BC Partners will team up with the largest shareholder in Italy’s IMA Industria Macchine Automatiche SpA to acquire the machinery maker and take it private, in a deal valuing the company at about 2.9 billion euros ($3.4 billion).

The private equity firm and SOFIMA Società Finanziaria Macchine Automatiche SpA -- which owns 51.6% -- will launch a mandatory tender offer for outstanding IMA shares at 68 euros per share, according to a statement Tuesday, confirming an earlier report by Bloomberg. The deal shapes up to be one of this year’s biggest private equity buyouts of a listed European company.

BC Partners will initially take a 20% stake in SOFIMA in a transaction scheduled to close in November. The parties will then launch the tender offer, after which BC Partners can increase its stake in SOFIMA to up to 45%.

“It was important to find a party that would allow IMA to remain independent,” Chairman Alberto Vacchi said. IMA has been majority-owned by the Vacchi family since the early 1960s, according to its website.

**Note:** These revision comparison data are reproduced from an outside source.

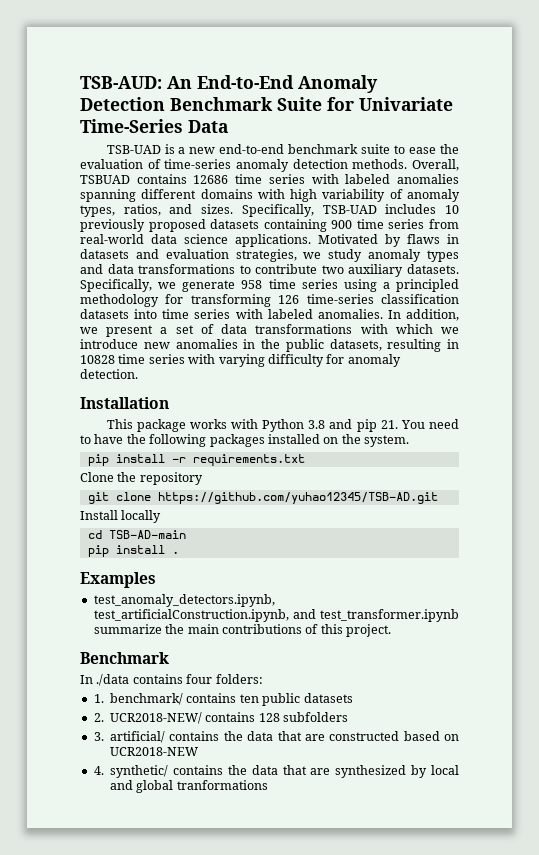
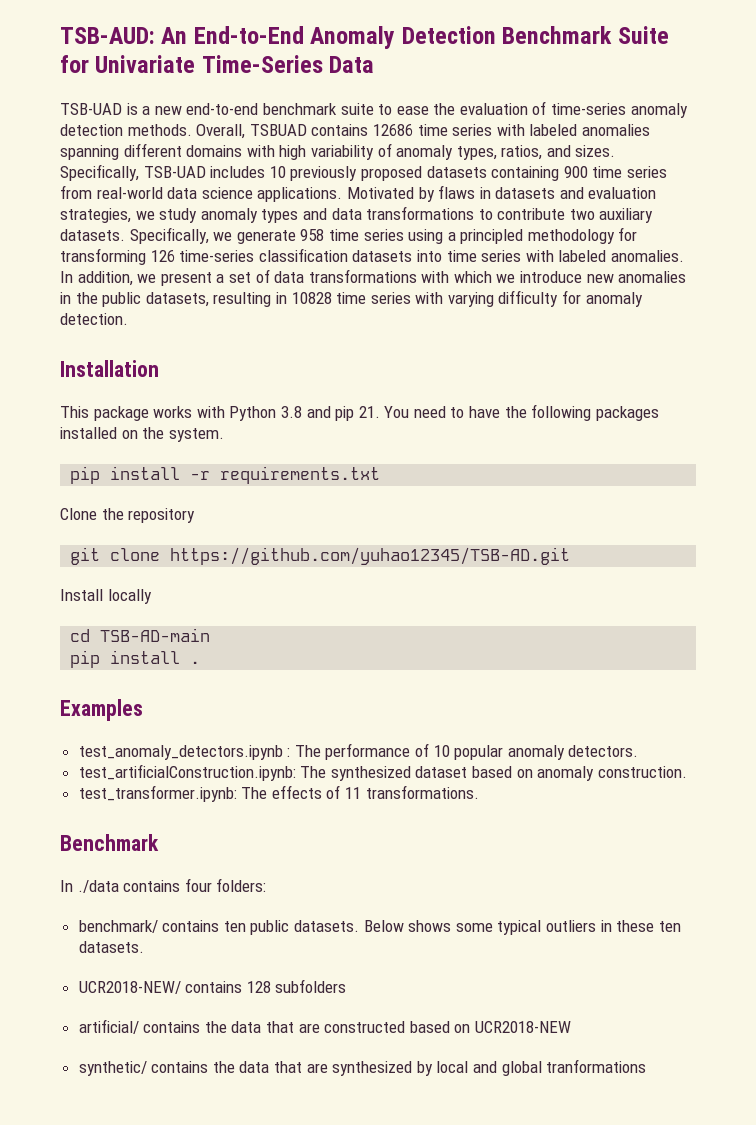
[93,594,275,607] [93,609,459,622] [93,624,391,637] test_anomaly_detectors.ipynb, test_artificialConstruction.ipynb, and test_transformer.ipynb summarize the main contributions of this project. -> [78,743,639,760] [78,764,687,781] [78,785,479,802] test_anomaly_detectors.ipynb : The performance of 10 popular anomaly detectors. // test_artificialConstruction.ipynb: The synthesized dataset based on anomaly construction. // test_transformer.ipynb: The effects of 11 transformations.
[93,694,104,703] 1. -> (267, 885) none
[303,693,353,703] [93,713,104,722] datasets // 2. -> [294,920,681,935] [78,941,144,953] datasets. Below shows some typical outliers in these ten datasets. //
[93,732,104,741] 3. -> (347, 986) none
[93,766,104,775] 4. -> (572, 1027) none

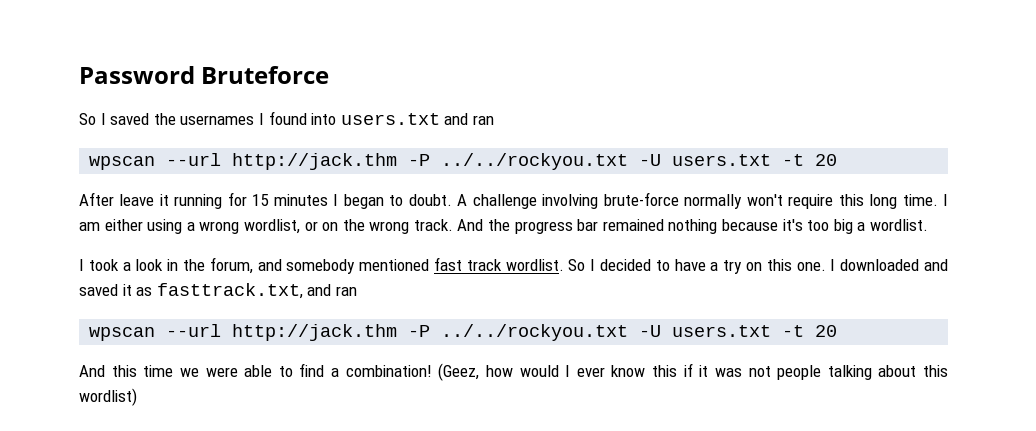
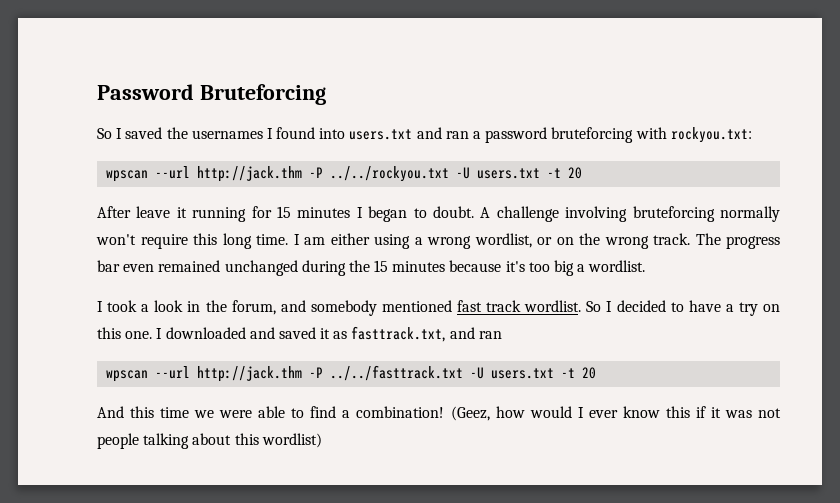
[201,66,330,84] Bruteforce -> [199,84,326,105] Bruteforcing
(494, 120) none -> [473,127,752,143] a password bruteforcing with rockyou.txt:
[603,192,679,206] brute-force -> [632,206,715,222] bruteforcing
[457,219,718,234] And the progress bar remained nothing -> [695,233,780,249] [97,260,446,276] The progress bar even remained unchanged during the 15 minutes
[441,324,629,341] ../../rockyou.txt -> [330,365,464,381] ../../fasttrack.txt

Kepler Cheuvreux said in a note that the offer price values the stock at 12.6x EV/Ebitda and 26x P/E based on 2021 estimates.

Private equity firms have been struggling to pull off major take-private deals in 2020 even after the coronavirus pandemic hammered stock prices. Company boards have been less willing to engage in buyout talks with markets still in recovery mode, while a lack of earnings visibility has prevented some potential suitors from placing bets.

In one of the few such deals this year, a consortium backed by KKR, Cinven and Providence Equity Partners agreed in June to buy Spanish phone company Masmovil Ibercom SA for about 3 billion euros.

BC Partners raised its last flagship buyout fund in 2018 and is targeting around 8.5 billion euros for its 11th pool of capital, Bloomberg News reported last year. The firm’s other investments in Italy include the Cigierre restaurant chain and bakery group Forno d’Asolo.

IMA makes machinery for processing and packaging of cosmetics, pharmaceuticals, food and beverages.

JPMorgan Chase & Co., BNP Paribas SA, UniCredit SpA, Mediobanca SpA and Morgan Stanley arranged financing for the deal, according to the statement.